I have read with growing interest the series of events that followed the recently conducted MDCN assessment examination in University of Illorin Teaching Hospital. Of 680 candidates only 243 were said to have passed the assessment test. That is 35% overall. The doctors reacted and called on Nigerians to look into their plight. Well, the last time I checked, I was still a Nigerian. So I looked into their plight and below are my findings.

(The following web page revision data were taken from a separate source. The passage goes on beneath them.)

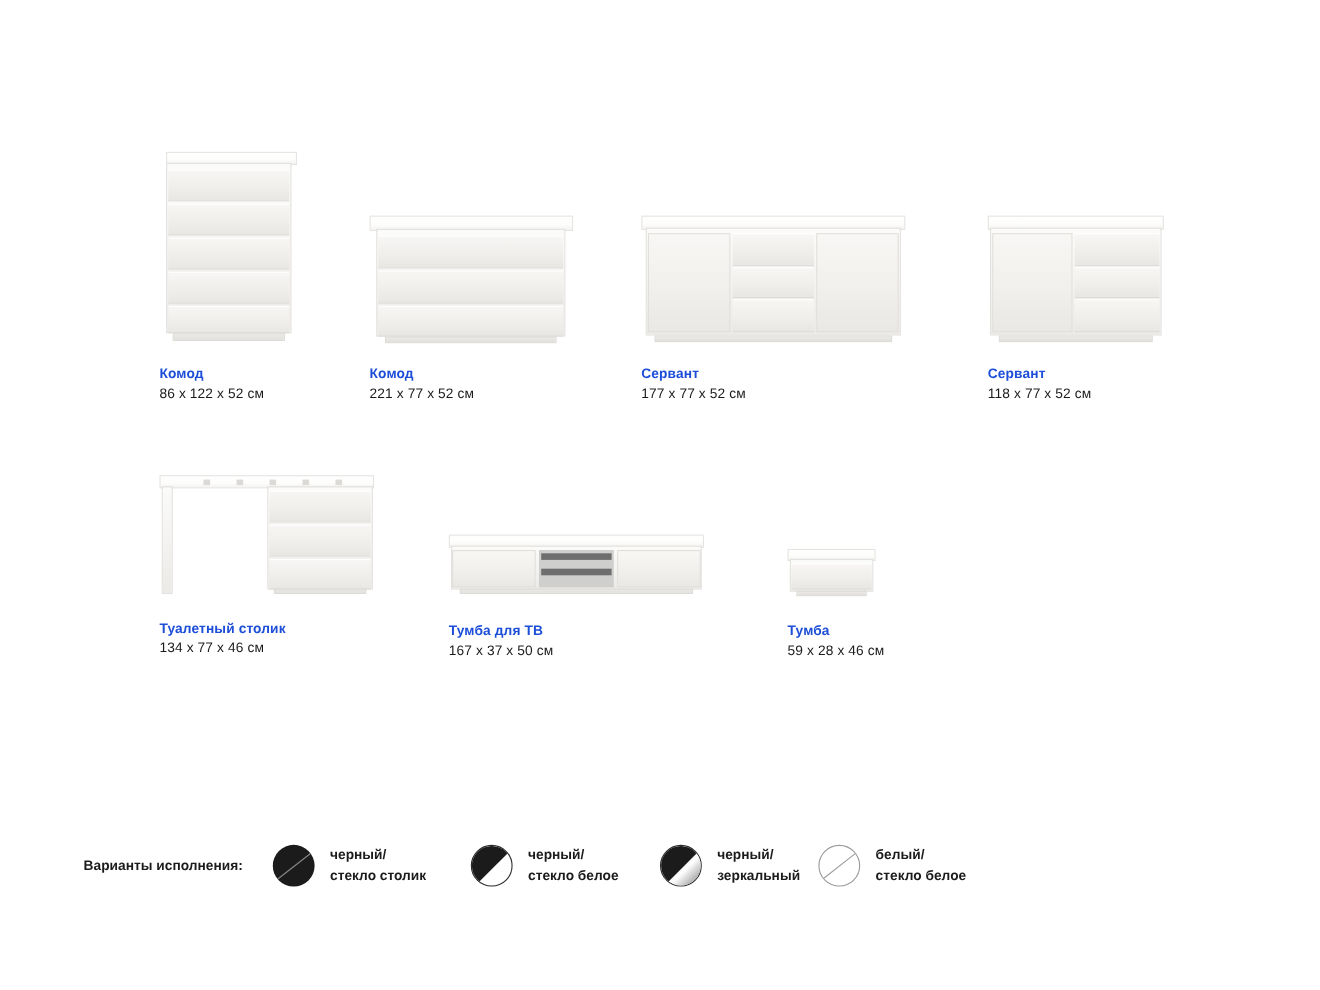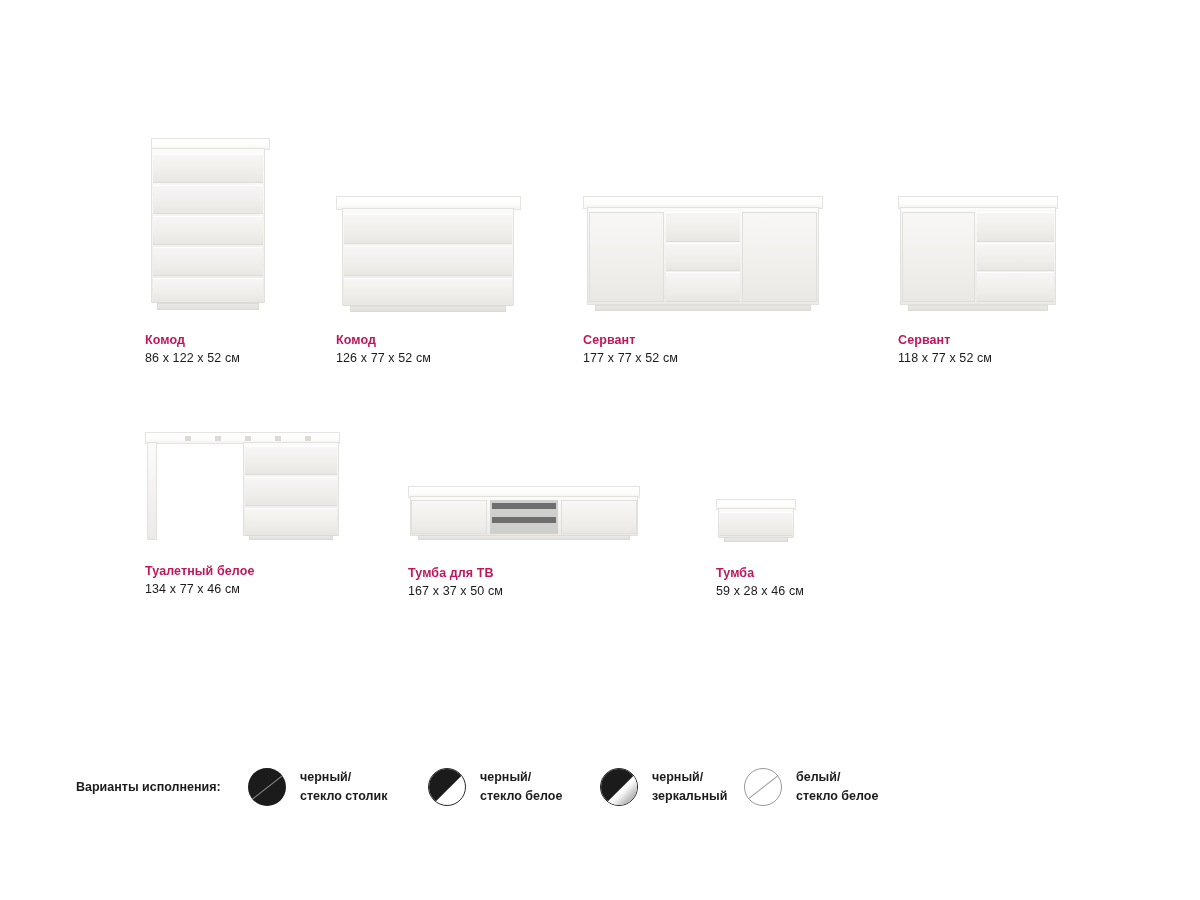"Комод" .caption .nm { color: #be185d -> #1d4ed8 }
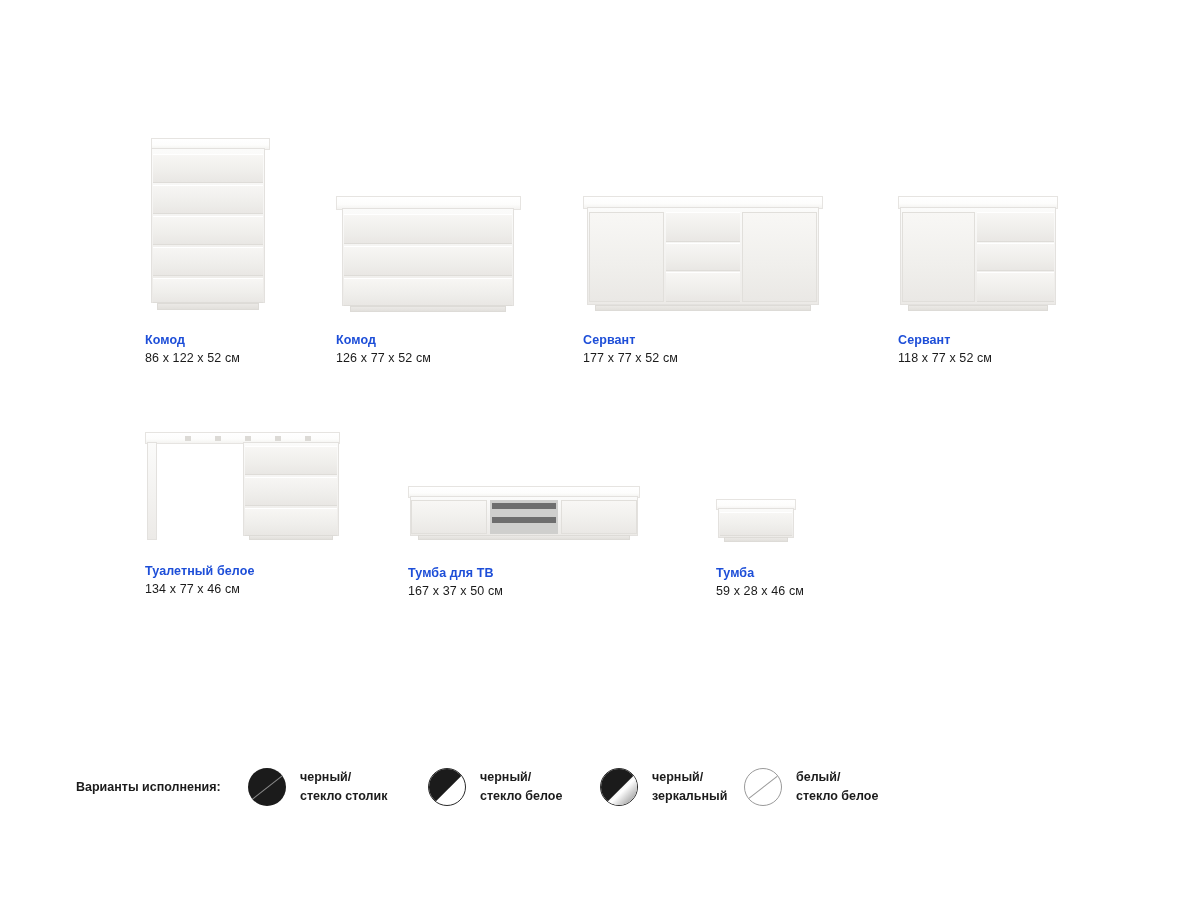"126 x 77 x 52" div.dim { text: 126 -> 221 }
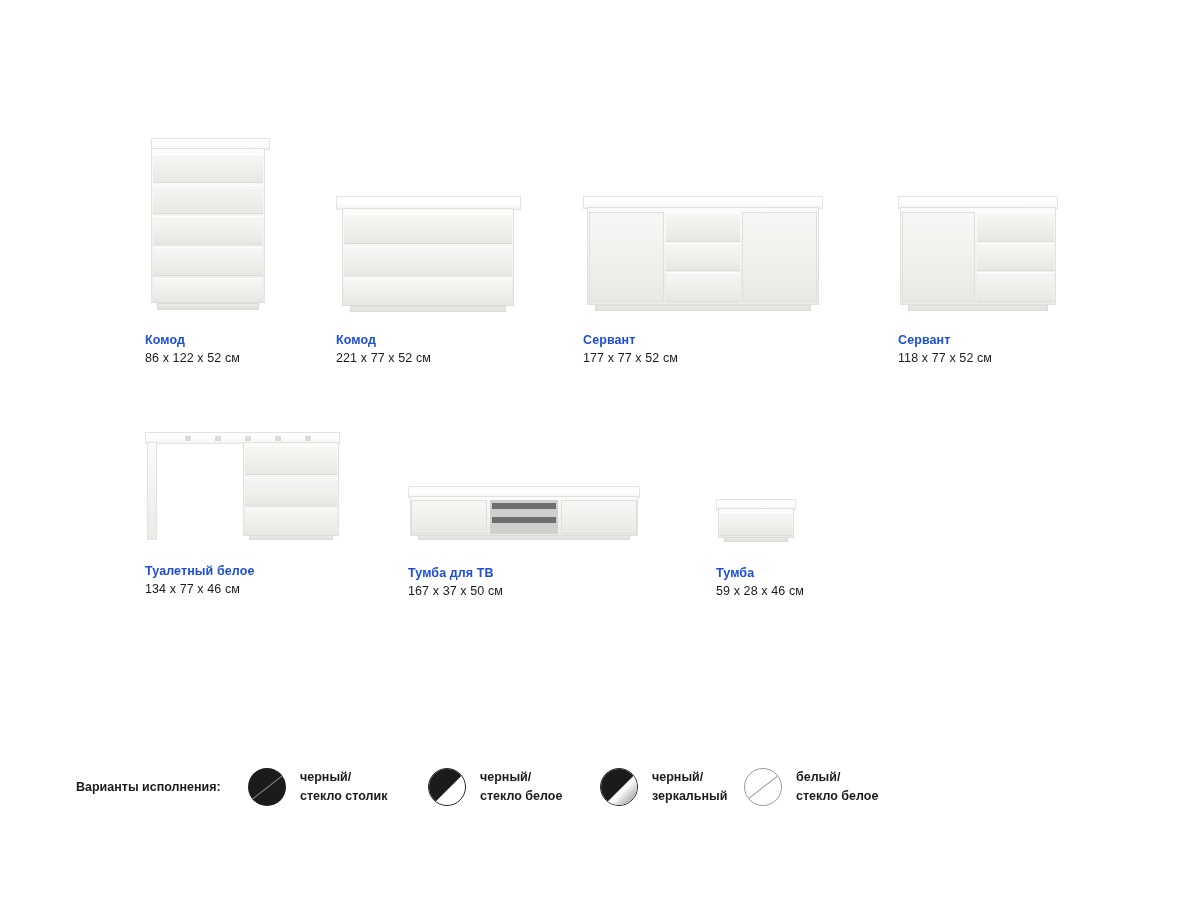"Туалетный белое" div.nm { text: белое -> столик }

The exams as I have found out has a lot of inconsistencies and in the most case was poorly organized. First was the rather unnecessary increment in the examination fee from N76,200 to N131,000. Second was the fact that there was a grand design from the onset regarding who those, “who must pass”, those who “may pass” and “others”. The class captain and his assistants made the first list. Other group of candidates who made the “must pass” list, where those whom the registrar himself called to see him during his short session with the class on the 6th of November, 2017. The names of these students were publicly mentioned by him. He had a brief meeting with them and voila! They passed! I listened to the recorded meeting and confirmed it myself! Also in this list are names of those whose parents are renowned in politics and/or elsewhere.

Under the category of “those who may pass” was a list circulating at the onset for a particular group of students meeting particular requirements, some paid anything between N300k to N500k. Well, according to verified reports these group of candidates also passed.

“Others” are further classified into:

Those that made moves and
Those that studied.

Those that made moves mostly didn't go far in their moves as all efforts to get leakages were successful however, the timely change of uploaded questions dashed their hopes. Report also has it that some of them were swindled by University of Illorin Medical Students with one, Toba, a 500L or 600L student tagged as the leader and orchestrator of the fraud group. The GTBank account of his girlfriend Uddi Nora was used as a tool in their nefarious scheme. They made over N3M from their victims.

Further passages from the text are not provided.